Alors que beaucoup d'ONG et d'associations de solidarité avec les migrants ont critiqué pour sa timidité le plan d'action européen annoncé jeudi, le Haut Commissariat des Nations unies pour les réfugiés (HCR) a préféré positiver, en soulignant une «première étape importante». Tout en prévenant que, avec déjà plus de 1 700 morts en 2015, «ce qui attestera du succès de ces mesures, ce sera la baisse des pertes en vies humaines, l'accès effectif à la protection en Europe sans devoir traverser la Méditerranée, et un régime d'asile européen commun qui soit efficace». Les explications du représentant du HCR en France, Philippe Leclerc.
Que pensez-vous de ce plan d’action, qui prévoit le triplement des moyens de l’opération de surveillance des frontières Frontex, mais sans revenir à l’opération italienne de sauvetage Mare Nostrum ?
Il n’est pas à la hauteur du défi mais il représente au moins une prise de conscience collective des Vingt-Huit. On aurait souhaité des engagements plus forts, mais un processus est enclenché, avec un message assez clair : il faut faire beaucoup plus d’efforts pour sauver des vies. Beaucoup ont été perdues ces dernières semaines à cause de l’arrivée tardive des bateaux. Nous prenons les chefs d’Etat au mot, mais il faut que les actes suivent. Car si ce ne sont que des effets d’annonce, ce sera d’autant plus difficile à gérer pour les populations concernées et ceux qui tentent de les aider. Il faut éviter les réponses limitées comme après le précédent drame de Lampedusa, en 2013.
Peut-on accueillir plus de réfugiés ?
L’Europe évoque la possibilité de réinstaller 5 000 réfugiés. C’est une première expérience qui peut servir de base à une politique plus ambitieuse. Cet embryon de réponse collective va dans le bon sens. Car jusqu’à présent, nous n’avions que des réponses bilatérales : l’Allemagne avait accepté de prendre 20 000 Syriens en admission humanitaire, plus 10 000 en parrainages, la France 500 en 2014 et 500 en 2015…
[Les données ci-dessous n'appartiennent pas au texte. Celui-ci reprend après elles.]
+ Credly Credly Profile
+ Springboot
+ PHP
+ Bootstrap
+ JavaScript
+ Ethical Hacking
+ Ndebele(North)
Que préconisez-vous d’autre ?
Il faut renforcer les capacités d'accueil dans les pays de premier asile autour de la Syrie et de l'Erythrée (Soudan, Ethiopie). Ces programmes sont sous-financés actuellement. Or la Turquie est devenue le premier pays d'accueil au monde, avec 1,7 million de réfugiés, le Liban en héberge plus d'un million [soit près du quart de sa population, ndlr], la Jordanie plus de 600 000…
La destruction des bateaux de passeurs proposée par l’UE est-elle une solution ?
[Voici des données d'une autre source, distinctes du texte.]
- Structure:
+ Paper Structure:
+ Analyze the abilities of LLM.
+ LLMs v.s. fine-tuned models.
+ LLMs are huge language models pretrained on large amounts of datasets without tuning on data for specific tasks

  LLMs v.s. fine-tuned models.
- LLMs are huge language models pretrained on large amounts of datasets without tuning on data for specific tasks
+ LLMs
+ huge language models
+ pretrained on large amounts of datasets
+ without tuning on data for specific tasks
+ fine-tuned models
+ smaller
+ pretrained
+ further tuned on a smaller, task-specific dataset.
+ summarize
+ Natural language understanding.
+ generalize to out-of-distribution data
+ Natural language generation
Bien sûr, il faut lutter contre les réseaux qui n’ont aucun respect de la vie humaine. Mais on ne peut pas détruire des bateaux si on n’offre pas par ailleurs des portes d’entrée légales, en étendant les critères de regroupement familial et d’asile, pour que les personnes puissent arriver autrement qu’en franchissant illégalement la Méditerranée. Il faut plus généralement inciter les Etats européens à s’engager sur des actes de solidarité et à répondre avec des politiques volontaristes plutôt qu’au coup par coup, tout en cherchant à fermer leurs frontières. Il faut qu’ils affrontent ces problèmes en restant fidèles à leurs valeurs.
Il y a un précédent…
En 1979, la France a accueilli plus de 100 000 «boat people» qui ne venaient pas de l’autre côté de la Méditerranée, mais de l’autre bout du monde, du Cambodge et du Vietnam. C’étaient les premières politiques de réinstallation : 1,3 million de personnes ont été accueillies dans les pays industrialisés. La situation syrienne, même si elle est différente, nécessite des réponses de ce type. On ne peut pas demander aux pays voisins de soutenir leurs efforts depuis quatre ans de guerre sans rien faire. Sinon, les conséquences peuvent affecter l’Europe.
L’Union européenne a un outil juridique à sa disposition, pour l’instant jamais appliqué…
La directive de 2001 sur la protection temporaire des réfugiés en cas d’afflux «massif» pourrait être une solution. Mais il faut un vote favorable de la moitié des Etats. Sinon, il faut s’en tenir à des solutions ad hoc, pays par pays, et renforcer les capacités d’accueil des pays les plus concernés (Italie, Grèce, Malte).
La France peine avec son système d’asile. Est-ce un frein ?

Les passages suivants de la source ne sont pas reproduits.